Abstract
Background
The multidisciplinary management of patients with brain metastases consists of surgical resection, radiation treatment and systemic treatment. Tailoring and timing these treatment modalities is challenging. This study presents real-world data from consecutively treated patients and assesses the impact of all treatment strategies and their relation with survival. The aim is to provide new insights to improve multidisciplinary decisions towards individualized treatment strategies in patients with brain metastases.
Methods
A retrospective consecutive cohort study was performed. Patients with brain metastases were included between June 2018 and May 2020. Brain metastases of small cell lung carcinoma were excluded.

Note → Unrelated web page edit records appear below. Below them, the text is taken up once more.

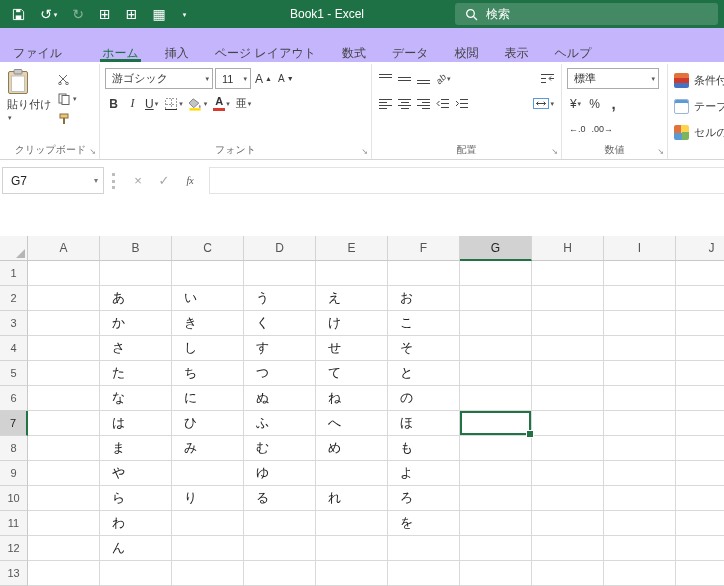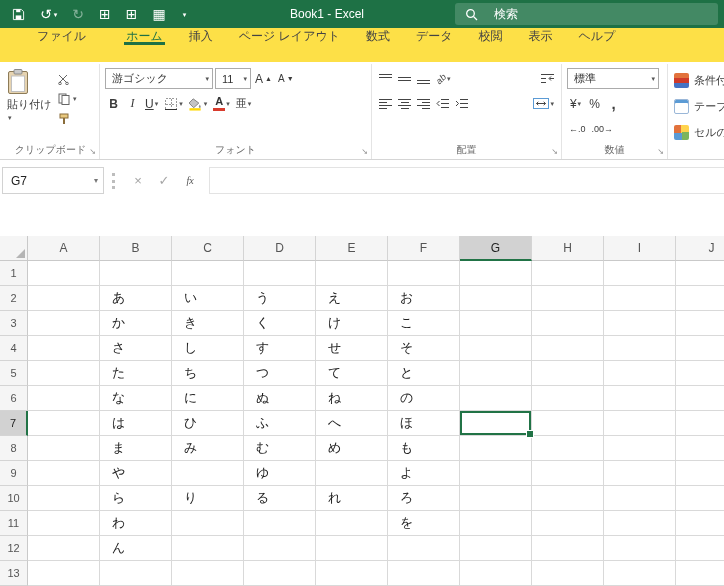--- a/index.html
+++ b/index.html
@@ -8,24 +8,24 @@
   .app{position:relative;width:724px;height:586px;overflow:hidden;background:#fff}
 
   
   .titlebar{position:absolute;top:0;left:0;right:0;height:28px;background:#1e7145;display:flex;align-items:center;color:#fff}
   .qat{display:flex;align-items:center;gap:15px;padding-left:12px}
   .qbtn{display:inline-flex;align-items:center;font-size:14px;line-height:1;color:#fff}
   .qbtn svg{display:block}
   .mini{font-size:7px;margin-left:2px}
   .dim{opacity:.45}
   .wtitle{position:absolute;left:327px;transform:translateX(-50%);font-size:12px;white-space:nowrap}
-  .search{position:absolute;left:455px;right:6px;top:3px;height:22px;background:rgba(255,255,255,.17);border-radius:3px;display:flex;align-items:center;gap:16px;padding:0 10px;font-size:12px;color:#fff}
+  .search{position:absolute;left:455px;right:6px;top:3px;height:22px;background:rgba(255,255,255,.17);border-radius:3px;display:flex;align-items:center;gap:8px;padding:0 10px;font-size:12px;color:#fff}
 
   
-  .tabsrow{position:absolute;top:28px;left:0;right:0;height:34px;background:#fde047;display:flex;align-items:flex-start;padding-left:24px}
+  .tabsrow{position:absolute;top:28px;left:0;right:0;height:34px;background:#c4b5fd;display:flex;align-items:flex-end;padding-left:0}
   .tab{padding:0 13px;font-size:12px;color:#444;display:flex;align-items:center;position:relative;white-space:nowrap}
   .tab:first-child{margin-right:14px}
   .tab.active{color:#1e7145;font-weight:normal}
   .tab.active::after{content:"";position:absolute;left:11px;right:11px;bottom:0;height:3px;background:#1e7145}
 
   
   .ribbon{position:absolute;top:62px;left:0;right:0;height:98px;background:#fff;border-bottom:1px solid #d5d5d5;display:flex;padding:2px 0 0 2px;overflow:hidden}
   .rgroup{position:relative;border-right:1px solid #e4e4e4;padding:2px 5px 16px 5px;flex:0 0 auto}
   .glabel{position:absolute;bottom:2px;left:0;right:0;text-align:center;font-size:10px;color:#6a6a6a;white-space:nowrap}
   .launcher{position:absolute;bottom:3px;right:3px;font-size:8px;color:#8f8f8f;line-height:1}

Overall survival was analyzed in multivariable models.
Results
676 patients were included in the study, 596 (88%) received radiotherapy, 41 (6%) awaited the effect of newly started or switched systemic treatment and 39 (6%) received best supportive care. Overall survival in the stereotactic radiotherapy group was 14 months (IQR 5–32) and 32 months (IQR 11–43) in patients who started or switched systemic treatment and initially did not receive radiotherapy. In patients with brain metastases without options for local or systemic treatment best supportive care was provided, these patients had an overall survival of 0 months (IQR 0–1). Options for systemic treatment, Karnofsky Performance Score ≥ 70 and breast cancer were prognostic for a longer overall survival, while progressive extracranial metastases and whole-brain-radiotherapy were prognostic for shorter overall survival.
Conclusions
Assessing prognosis in light of systemic treatment options is crucial after the diagnosis of brain metastasis for the consideration of radiotherapy versus best supportive care.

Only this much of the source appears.